### [Task objective]
Every line containing the word "white" must be pulled from the records.

[[ Material shown open ]]

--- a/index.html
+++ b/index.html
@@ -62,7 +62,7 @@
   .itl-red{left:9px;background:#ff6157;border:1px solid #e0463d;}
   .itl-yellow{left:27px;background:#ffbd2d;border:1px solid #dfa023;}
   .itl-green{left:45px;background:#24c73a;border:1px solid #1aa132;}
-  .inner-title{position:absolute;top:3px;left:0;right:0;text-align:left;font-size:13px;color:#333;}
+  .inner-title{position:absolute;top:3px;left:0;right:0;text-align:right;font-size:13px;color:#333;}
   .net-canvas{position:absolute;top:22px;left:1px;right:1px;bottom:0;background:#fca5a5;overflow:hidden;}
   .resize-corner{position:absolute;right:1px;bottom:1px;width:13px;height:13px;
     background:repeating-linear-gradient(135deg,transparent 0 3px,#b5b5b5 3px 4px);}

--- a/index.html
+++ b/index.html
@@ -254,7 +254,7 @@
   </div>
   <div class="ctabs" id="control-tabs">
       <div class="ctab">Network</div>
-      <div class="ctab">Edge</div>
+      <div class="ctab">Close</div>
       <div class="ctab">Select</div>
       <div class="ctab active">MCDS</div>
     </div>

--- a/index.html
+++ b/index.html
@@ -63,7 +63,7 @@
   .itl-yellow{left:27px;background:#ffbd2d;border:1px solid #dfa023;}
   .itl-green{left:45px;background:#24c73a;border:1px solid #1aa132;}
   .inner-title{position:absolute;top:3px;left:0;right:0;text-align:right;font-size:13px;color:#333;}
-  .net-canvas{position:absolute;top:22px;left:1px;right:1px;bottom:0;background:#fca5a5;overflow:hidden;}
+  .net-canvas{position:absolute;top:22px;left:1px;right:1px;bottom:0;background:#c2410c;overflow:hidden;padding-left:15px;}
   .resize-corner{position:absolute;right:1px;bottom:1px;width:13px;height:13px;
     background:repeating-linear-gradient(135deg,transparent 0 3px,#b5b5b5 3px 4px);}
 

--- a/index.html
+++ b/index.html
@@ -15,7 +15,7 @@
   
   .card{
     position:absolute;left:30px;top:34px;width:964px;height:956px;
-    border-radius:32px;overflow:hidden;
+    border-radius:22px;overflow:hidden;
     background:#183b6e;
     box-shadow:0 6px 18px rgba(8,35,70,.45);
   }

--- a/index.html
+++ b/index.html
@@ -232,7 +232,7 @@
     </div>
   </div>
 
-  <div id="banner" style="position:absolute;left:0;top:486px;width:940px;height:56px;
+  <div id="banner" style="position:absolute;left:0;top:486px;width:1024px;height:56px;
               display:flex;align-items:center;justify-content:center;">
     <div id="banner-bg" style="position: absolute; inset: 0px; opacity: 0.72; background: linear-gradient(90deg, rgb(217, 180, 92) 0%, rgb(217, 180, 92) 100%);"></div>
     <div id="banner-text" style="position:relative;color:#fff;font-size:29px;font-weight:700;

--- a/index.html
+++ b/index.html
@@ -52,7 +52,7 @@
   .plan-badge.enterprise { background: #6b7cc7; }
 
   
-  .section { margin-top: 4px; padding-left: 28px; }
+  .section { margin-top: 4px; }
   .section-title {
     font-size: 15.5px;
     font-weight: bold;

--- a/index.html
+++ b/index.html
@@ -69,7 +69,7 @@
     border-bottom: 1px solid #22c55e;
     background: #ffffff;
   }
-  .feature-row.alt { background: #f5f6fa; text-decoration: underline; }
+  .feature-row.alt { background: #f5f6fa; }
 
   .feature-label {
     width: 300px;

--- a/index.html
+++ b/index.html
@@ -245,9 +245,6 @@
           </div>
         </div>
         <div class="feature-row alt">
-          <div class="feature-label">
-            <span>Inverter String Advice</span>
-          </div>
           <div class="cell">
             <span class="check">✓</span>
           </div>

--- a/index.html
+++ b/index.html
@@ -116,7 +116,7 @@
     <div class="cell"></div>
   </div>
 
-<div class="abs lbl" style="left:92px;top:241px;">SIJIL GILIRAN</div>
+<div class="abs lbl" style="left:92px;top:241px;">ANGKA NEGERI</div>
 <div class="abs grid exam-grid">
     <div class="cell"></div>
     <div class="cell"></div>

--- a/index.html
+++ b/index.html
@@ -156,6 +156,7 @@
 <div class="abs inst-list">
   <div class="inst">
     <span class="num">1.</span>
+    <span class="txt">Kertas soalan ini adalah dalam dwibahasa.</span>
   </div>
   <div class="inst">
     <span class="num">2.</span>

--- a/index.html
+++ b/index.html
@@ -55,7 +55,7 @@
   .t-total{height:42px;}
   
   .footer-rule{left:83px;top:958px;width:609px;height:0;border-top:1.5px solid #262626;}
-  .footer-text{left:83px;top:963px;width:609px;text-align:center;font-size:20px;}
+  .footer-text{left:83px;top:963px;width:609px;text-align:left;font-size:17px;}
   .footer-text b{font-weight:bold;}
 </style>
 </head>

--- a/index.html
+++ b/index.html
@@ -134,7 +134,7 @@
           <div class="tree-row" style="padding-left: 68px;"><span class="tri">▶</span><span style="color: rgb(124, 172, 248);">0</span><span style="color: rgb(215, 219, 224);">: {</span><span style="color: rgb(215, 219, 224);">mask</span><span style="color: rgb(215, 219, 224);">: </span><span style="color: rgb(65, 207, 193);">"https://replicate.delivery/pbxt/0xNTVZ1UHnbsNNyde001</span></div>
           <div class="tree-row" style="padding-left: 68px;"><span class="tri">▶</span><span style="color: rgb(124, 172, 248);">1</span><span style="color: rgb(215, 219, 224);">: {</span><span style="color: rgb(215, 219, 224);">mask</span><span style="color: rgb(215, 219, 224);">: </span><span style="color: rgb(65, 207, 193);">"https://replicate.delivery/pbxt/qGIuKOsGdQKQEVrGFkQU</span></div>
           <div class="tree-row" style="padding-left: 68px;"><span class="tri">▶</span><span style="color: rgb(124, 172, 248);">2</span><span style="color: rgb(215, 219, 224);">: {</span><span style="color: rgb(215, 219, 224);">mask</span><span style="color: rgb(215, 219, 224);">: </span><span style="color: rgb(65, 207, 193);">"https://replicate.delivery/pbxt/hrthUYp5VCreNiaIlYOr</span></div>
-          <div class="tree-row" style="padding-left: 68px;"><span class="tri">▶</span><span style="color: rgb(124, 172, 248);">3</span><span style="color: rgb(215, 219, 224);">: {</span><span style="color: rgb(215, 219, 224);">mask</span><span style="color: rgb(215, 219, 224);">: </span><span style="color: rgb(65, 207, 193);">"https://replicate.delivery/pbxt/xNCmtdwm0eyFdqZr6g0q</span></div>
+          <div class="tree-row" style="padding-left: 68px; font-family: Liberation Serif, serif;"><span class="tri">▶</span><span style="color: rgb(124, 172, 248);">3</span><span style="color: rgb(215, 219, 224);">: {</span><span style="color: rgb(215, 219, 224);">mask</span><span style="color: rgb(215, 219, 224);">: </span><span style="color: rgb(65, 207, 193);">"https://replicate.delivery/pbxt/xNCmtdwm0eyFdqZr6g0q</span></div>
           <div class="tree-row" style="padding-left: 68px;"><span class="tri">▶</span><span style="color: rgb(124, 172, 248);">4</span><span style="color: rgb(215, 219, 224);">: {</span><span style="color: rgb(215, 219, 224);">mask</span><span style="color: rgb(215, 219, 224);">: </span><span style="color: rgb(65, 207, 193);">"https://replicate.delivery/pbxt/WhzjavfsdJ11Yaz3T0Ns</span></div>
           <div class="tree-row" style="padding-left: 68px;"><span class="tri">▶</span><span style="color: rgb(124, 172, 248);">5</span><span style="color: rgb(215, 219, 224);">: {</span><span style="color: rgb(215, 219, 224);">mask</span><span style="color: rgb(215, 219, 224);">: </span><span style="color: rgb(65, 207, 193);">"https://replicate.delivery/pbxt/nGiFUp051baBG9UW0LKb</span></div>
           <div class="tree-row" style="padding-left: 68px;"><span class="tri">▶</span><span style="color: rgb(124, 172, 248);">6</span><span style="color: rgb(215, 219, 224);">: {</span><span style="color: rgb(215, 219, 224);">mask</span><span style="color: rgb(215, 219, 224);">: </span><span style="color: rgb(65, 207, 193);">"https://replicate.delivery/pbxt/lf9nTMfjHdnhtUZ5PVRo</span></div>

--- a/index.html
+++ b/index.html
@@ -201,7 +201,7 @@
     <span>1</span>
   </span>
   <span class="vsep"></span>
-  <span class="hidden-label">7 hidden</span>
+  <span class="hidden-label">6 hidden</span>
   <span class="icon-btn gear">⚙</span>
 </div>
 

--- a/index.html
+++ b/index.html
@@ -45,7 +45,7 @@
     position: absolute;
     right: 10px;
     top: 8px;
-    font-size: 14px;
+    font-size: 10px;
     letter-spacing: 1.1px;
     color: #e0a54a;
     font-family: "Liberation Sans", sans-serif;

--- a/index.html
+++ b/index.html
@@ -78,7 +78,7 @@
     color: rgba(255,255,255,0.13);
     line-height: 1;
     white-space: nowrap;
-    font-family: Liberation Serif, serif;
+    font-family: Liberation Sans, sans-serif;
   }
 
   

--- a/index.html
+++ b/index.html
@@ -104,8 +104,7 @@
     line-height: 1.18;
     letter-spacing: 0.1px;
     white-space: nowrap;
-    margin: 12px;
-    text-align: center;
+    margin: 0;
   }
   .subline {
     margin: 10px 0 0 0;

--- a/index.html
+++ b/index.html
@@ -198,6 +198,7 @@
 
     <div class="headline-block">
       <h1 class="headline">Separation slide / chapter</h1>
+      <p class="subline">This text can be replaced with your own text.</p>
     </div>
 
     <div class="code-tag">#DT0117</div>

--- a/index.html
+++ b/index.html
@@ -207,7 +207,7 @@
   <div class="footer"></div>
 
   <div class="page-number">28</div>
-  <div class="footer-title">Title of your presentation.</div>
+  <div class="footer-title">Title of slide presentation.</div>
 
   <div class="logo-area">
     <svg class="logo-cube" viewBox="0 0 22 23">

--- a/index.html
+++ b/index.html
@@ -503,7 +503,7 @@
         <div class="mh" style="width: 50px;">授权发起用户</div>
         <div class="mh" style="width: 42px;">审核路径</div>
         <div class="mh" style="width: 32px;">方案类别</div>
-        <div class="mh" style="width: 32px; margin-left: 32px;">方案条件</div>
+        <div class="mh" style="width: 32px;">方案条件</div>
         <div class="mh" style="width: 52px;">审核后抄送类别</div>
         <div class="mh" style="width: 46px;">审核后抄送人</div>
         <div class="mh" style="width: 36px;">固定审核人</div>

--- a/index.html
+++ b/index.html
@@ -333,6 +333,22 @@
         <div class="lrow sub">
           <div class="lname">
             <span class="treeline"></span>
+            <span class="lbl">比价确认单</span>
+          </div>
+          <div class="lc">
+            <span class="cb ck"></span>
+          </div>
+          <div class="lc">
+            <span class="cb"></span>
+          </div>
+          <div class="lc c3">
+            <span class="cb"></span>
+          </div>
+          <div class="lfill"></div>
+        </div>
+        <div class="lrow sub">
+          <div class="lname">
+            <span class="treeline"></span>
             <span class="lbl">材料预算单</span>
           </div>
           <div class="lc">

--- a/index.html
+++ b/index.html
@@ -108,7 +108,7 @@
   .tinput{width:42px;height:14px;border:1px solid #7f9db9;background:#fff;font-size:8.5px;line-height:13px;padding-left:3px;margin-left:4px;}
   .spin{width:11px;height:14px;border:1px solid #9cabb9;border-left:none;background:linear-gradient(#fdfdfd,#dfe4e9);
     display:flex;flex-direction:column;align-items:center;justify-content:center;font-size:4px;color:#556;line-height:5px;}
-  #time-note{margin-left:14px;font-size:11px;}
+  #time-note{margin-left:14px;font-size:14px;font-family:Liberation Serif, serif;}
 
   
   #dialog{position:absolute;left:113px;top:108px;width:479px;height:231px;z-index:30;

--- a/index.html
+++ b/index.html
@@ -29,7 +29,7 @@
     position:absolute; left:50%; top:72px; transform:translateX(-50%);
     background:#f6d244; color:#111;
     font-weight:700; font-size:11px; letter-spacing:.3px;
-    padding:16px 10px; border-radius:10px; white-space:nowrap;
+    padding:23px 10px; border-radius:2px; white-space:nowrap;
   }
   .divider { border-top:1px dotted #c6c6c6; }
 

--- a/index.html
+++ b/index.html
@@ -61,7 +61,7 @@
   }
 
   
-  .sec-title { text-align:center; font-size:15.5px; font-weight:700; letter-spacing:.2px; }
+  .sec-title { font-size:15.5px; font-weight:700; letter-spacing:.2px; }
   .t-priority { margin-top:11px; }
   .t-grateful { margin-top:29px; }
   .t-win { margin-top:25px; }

[[ Material shown closed ]]

### [Result]
     white-space: nowrap;
     white-space: nowrap;
-    padding:16px 10px; border-radius:10px; white-space:nowrap;
+    padding:23px 10px; border-radius:2px; white-space:nowrap;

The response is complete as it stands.